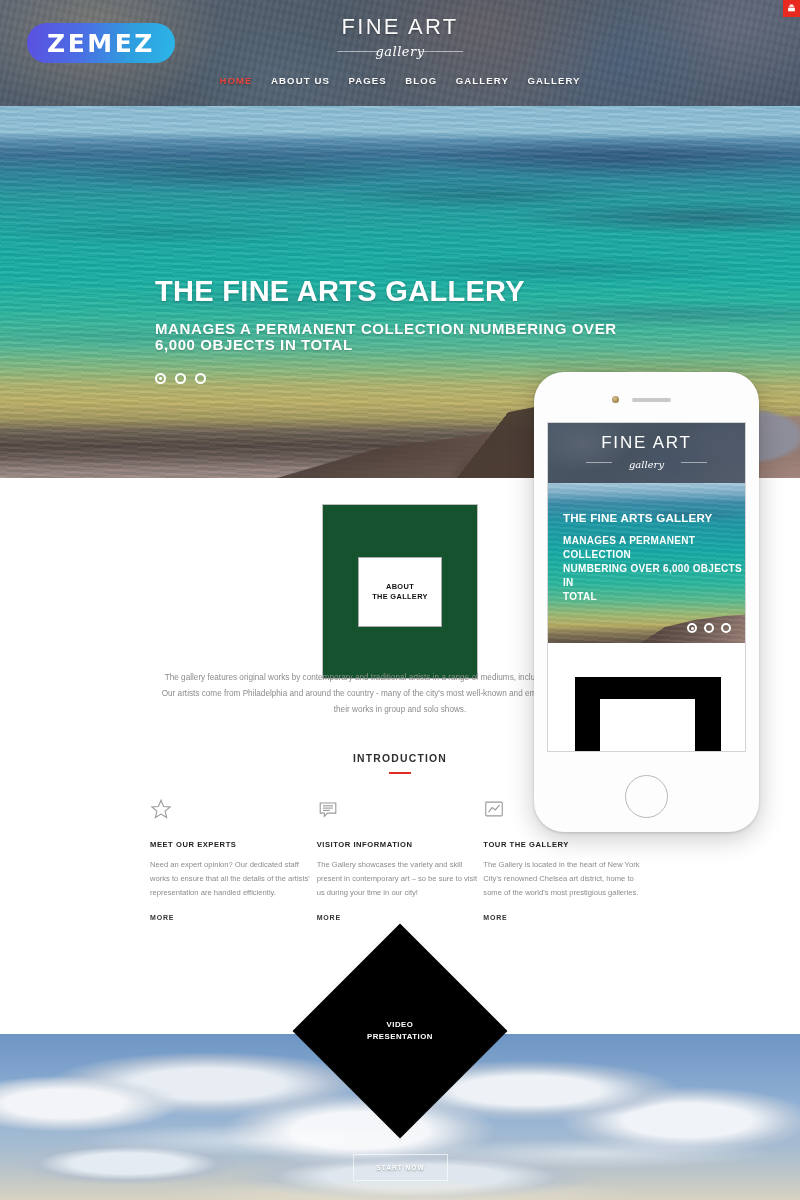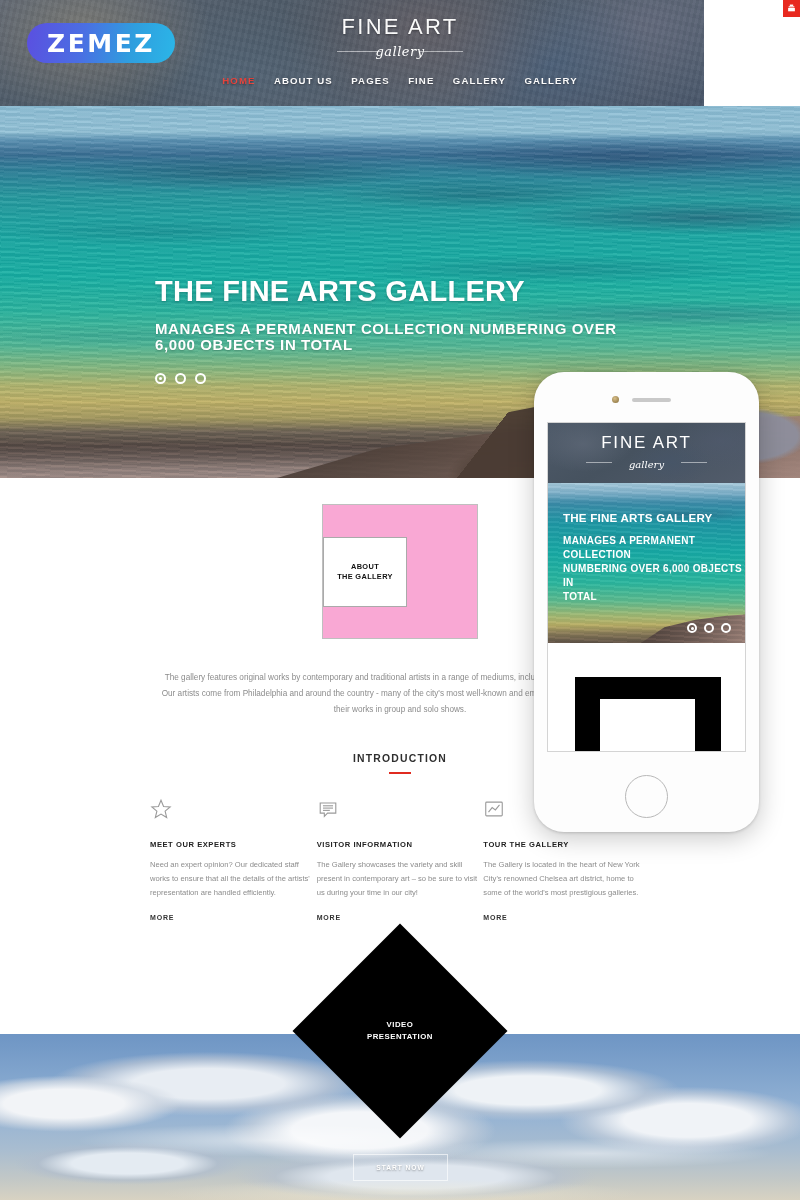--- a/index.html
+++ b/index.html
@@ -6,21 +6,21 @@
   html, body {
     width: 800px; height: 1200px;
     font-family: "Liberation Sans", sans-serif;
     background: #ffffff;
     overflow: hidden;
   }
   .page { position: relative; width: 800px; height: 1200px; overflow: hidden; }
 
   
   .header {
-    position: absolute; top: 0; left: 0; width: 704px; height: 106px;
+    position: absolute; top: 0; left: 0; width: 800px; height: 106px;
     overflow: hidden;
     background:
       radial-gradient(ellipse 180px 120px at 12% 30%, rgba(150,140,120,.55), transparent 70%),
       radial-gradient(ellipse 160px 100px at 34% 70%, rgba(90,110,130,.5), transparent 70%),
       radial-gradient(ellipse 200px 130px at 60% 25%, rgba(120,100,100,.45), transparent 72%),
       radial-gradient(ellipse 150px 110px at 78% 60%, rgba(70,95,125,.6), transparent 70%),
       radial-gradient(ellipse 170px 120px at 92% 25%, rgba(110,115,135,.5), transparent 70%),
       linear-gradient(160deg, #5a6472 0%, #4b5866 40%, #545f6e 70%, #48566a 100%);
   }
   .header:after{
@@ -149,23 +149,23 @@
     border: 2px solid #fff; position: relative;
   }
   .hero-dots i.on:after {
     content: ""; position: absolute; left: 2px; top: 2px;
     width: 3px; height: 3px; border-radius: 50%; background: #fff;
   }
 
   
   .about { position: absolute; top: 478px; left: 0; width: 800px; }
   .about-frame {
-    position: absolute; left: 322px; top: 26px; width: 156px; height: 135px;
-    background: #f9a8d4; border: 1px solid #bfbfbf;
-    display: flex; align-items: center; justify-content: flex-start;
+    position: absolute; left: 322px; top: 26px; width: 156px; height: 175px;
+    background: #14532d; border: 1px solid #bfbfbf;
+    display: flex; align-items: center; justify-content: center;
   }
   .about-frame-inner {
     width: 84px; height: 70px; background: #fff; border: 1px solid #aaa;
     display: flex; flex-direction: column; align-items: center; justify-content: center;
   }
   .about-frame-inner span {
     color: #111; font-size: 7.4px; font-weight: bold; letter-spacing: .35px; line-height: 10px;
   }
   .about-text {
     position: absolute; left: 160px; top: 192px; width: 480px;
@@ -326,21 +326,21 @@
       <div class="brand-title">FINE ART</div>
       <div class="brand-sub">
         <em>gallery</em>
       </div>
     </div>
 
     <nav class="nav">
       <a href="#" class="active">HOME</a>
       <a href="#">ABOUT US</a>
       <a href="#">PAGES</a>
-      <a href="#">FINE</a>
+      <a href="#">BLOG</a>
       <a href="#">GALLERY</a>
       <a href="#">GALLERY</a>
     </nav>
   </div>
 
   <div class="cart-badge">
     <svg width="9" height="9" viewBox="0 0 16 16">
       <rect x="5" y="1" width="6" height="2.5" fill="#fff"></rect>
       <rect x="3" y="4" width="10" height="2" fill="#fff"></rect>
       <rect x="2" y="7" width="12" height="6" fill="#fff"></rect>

==

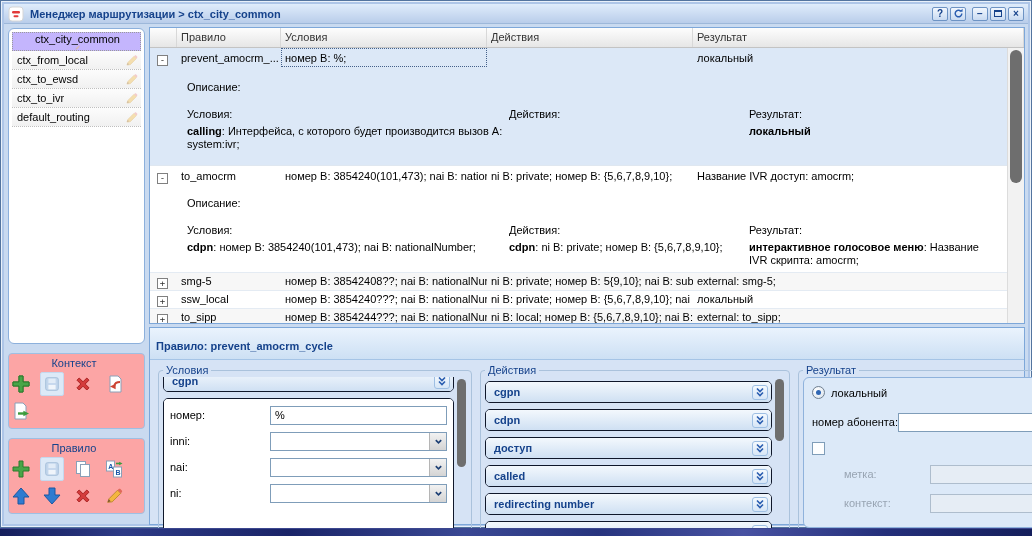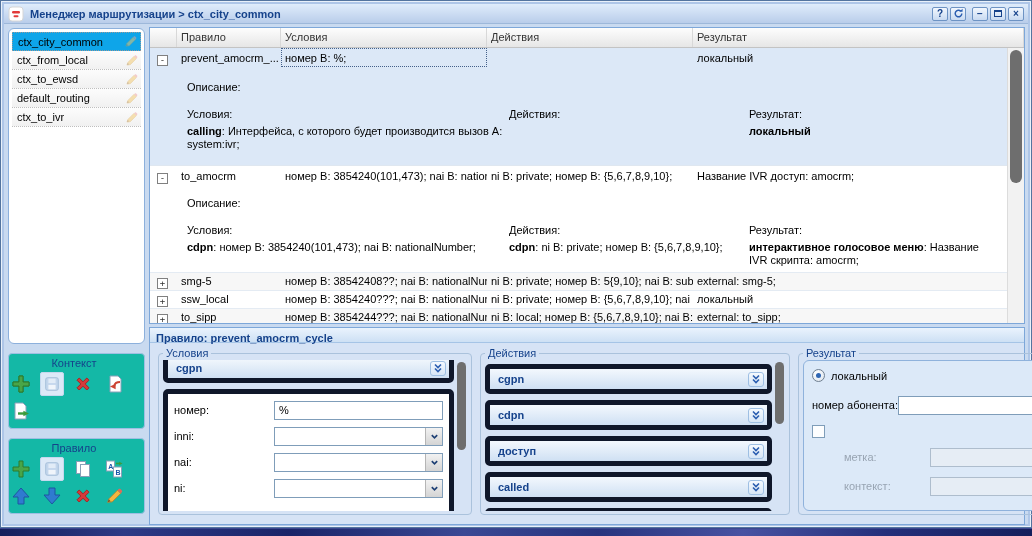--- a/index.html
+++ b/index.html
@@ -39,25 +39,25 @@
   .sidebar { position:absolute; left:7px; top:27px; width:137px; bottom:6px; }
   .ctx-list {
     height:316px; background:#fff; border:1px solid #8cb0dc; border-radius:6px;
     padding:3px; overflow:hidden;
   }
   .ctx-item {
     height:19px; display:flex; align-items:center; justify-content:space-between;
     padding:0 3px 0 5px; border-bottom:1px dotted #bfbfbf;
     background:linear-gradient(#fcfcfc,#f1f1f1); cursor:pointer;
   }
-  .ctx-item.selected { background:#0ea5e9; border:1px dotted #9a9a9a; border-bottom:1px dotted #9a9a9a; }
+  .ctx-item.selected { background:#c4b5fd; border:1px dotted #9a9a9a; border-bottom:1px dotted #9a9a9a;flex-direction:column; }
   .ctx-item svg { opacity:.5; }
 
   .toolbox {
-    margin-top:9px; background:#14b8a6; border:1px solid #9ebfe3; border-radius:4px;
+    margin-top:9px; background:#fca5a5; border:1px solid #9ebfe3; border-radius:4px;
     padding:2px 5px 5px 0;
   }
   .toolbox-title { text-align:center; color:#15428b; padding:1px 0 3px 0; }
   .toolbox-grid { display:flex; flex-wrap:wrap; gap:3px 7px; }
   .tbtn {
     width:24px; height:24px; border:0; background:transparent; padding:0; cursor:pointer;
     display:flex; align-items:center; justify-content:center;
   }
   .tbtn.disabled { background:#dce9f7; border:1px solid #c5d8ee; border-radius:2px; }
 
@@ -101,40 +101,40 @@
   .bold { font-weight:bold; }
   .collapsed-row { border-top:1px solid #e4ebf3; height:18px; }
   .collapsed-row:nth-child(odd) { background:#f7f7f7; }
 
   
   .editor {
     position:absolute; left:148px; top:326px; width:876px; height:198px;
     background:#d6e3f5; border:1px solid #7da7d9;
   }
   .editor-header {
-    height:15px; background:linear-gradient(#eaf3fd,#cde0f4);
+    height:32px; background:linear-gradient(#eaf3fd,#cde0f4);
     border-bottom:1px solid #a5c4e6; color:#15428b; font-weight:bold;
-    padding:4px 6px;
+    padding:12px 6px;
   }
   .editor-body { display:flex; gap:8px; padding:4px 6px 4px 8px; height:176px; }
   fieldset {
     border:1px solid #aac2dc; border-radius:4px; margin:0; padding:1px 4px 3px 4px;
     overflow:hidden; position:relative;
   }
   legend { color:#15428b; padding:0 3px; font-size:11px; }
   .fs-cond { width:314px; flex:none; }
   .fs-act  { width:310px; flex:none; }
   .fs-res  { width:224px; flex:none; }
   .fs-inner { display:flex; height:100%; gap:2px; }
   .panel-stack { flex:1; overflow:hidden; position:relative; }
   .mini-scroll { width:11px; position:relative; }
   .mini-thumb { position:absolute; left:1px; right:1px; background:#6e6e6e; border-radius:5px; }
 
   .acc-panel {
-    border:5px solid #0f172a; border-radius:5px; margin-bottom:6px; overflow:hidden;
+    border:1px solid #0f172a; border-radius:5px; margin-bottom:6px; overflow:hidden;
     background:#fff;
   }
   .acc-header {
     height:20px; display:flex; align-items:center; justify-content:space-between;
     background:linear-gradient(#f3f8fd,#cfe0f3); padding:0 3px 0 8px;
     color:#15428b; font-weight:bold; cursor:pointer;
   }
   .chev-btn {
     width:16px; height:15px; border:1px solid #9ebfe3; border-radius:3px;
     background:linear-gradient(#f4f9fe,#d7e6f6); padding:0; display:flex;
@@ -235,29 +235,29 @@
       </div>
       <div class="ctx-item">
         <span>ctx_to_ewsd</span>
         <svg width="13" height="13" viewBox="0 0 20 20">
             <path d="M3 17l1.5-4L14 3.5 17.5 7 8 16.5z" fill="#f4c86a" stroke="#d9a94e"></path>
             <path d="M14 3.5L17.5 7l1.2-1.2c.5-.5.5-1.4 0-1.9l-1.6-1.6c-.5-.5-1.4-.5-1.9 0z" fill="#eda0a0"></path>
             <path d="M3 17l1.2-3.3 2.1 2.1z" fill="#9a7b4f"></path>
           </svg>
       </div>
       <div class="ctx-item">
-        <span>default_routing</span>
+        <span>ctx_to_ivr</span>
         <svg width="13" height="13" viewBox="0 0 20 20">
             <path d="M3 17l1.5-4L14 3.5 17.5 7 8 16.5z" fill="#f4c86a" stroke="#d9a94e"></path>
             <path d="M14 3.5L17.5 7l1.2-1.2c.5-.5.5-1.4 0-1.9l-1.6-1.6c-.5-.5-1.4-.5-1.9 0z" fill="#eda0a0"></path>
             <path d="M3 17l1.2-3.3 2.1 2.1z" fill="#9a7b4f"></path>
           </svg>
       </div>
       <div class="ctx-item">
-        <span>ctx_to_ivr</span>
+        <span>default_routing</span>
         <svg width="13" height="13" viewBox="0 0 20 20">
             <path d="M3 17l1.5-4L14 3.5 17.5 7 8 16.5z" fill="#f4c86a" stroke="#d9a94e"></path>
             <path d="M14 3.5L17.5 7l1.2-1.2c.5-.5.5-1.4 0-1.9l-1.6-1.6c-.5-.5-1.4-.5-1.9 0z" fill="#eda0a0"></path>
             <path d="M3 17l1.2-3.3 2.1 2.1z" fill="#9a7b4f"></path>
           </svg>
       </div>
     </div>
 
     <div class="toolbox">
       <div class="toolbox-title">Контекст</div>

▶ **EXERCISE DETAILS**
Copy every line of the material in which the word "none" occurs.

▶ **REPLY TO THE TASK**
   .fs-cond { width:314px; flex:none; }
   .fs-act  { width:310px; flex:none; }
   .fs-res  { width:224px; flex:none; }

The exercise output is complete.